You are always my go-to gals on all things adoptive that stump. My soon to be 6year old Ethiopian daughter announced that she wanted to invite only “chocolate children” to her birthday. When I asked why, she said “There are so many white people in the world.” I reminded her when we arrived in Ethiopia we were the only white people surrounded by “chocolate” Africans, this suprised her. I asked if her father and I could come to her party and she said yes, all African parents can come. What would you have said to her and should I be introducing more of a “how about we invite all kinds of children to your party?”
Really interested in your thoughts.
The following is my response:
Dear Birthday Mom,
What a great question! I think the answer really comes in two layers. But let’s start with the layer that really hit me right away. When I read your email the first thing that occurred to me (and probably you too) was that even more important than what you should say to your child is what she is saying to you!
Your daughter’s comment that “There are so many white people in the world.” really illustrates that she has a very real understanding of the fact that she is part of a minority group in this country and I assume in your community. First order of business is of course to acknowledge this fact. I think it was great that you tried to relate to her by pointing out a time when you were the minority, and I also think it will be helpful to go a step further by exploring with her what it actually feels like to be a member of a minority race every day. (By the way there ARE positives and negatives to being part of a minority group so explore both.)

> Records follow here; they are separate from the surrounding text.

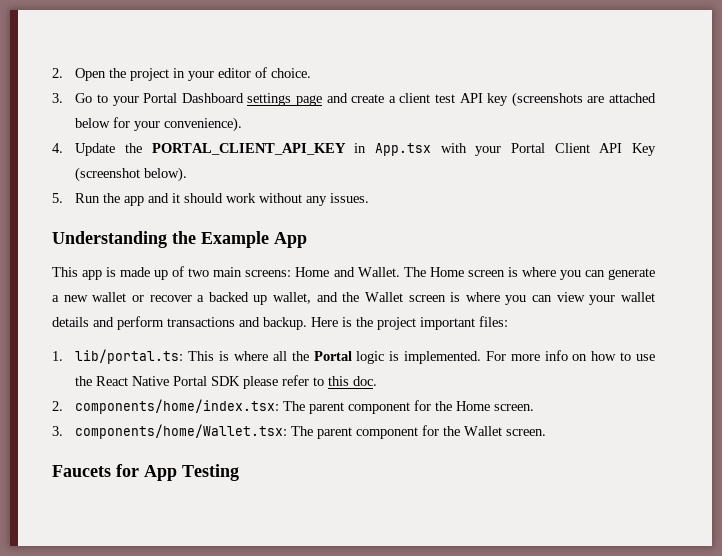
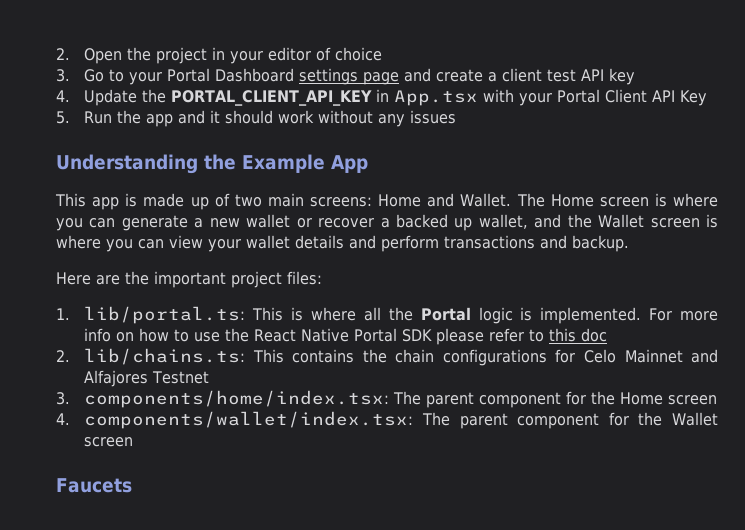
- 2. Open the project in your editor of choice.
+ 2. Open the project in your editor of choice
- 3. Go to your Portal Dashboard settings page and create a client test API key (screenshots are attached below for your convenience).
+ 3. Go to your Portal Dashboard settings page and create a client test API key
- 4. Update the PORTAL_CLIENT_API_KEY in App.tsx with your Portal Client API Key (screenshot below).
+ 4. Update the PORTAL_CLIENT_API_KEY in App.tsx with your Portal Client API Key
- 5. Run the app and it should work without any issues.
+ 5. Run the app and it should work without any issues
- The Home screen is where you can generate a new wallet or recover a backed up wallet, and the Wallet screen is where you can view your wallet details and perform transactions and backup. Here is the project important files:
+ The Home screen is where you can generate a new wallet or recover a backed up wallet, and the Wallet screen is where you can view your wallet details and perform transactions and backup.
+ Here are the important project files:
- For more info on how to use the React Native Portal SDK please refer to this doc.
- 2. components/home/index.tsx: The parent component for the Home screen.
- 3. components/home/Wallet.tsx: The parent component for the Wallet screen.
+ For more info on how to use the React Native Portal SDK please refer to this doc
+ 2. lib/chains.ts: This contains the chain configurations for Celo Mainnet and Alfajores Testnet
+ 3. components/home/index.tsx: The parent component for the Home screen
+ 4. components/wallet/index.tsx: The parent component for the Wallet screen
- Faucets for App Testing
+ Faucets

Besides just exploring her current feelings about this you should also consider yourself how “white” your world really is, and if you are offering her plenty of exposure to people of varied races. In our Race and Culture course Katie talks about this. You can view a sample of that section of the course here for more ideas.
The second layer to your answer is about teaching acceptance and inclusion of all races and of course that there are many more important things to focus on when we encounter and interact with people than the color of their skin. It’s important to point out to your child that while seeking to surround yourself with “like” people is somewhat of a natural impulse it makes for a very generic life and more importantly is actually the foundation of prejudice and racism.
One great resource I like to spur conversations with kids about celebrating differences is the book People by Peter Spier. If you don’t already own it I highly recommend it! The pictures are amazing! The main idea is impacting, and my own family and countless classrooms of my students have had many many meaningful conversations surrounding it.
In the case of your specific question about what to say about having only “chocolate” children at her party I would suggest a “what makes a good friend” or “what makes a good party guest” conversation. And I would overtly point out that the things that you are talking about have little or nothing to do with race. But remember, your child will be more receptive to these kinds of conversations if the reality of the first layer (she is part of a minority group) is acknowledged , she feels good about herself, and has been exposed to positive role models in all races, particularly her own.
Hope that helps a bit and thanks for letting us answer your question on the blog so others could think about this too!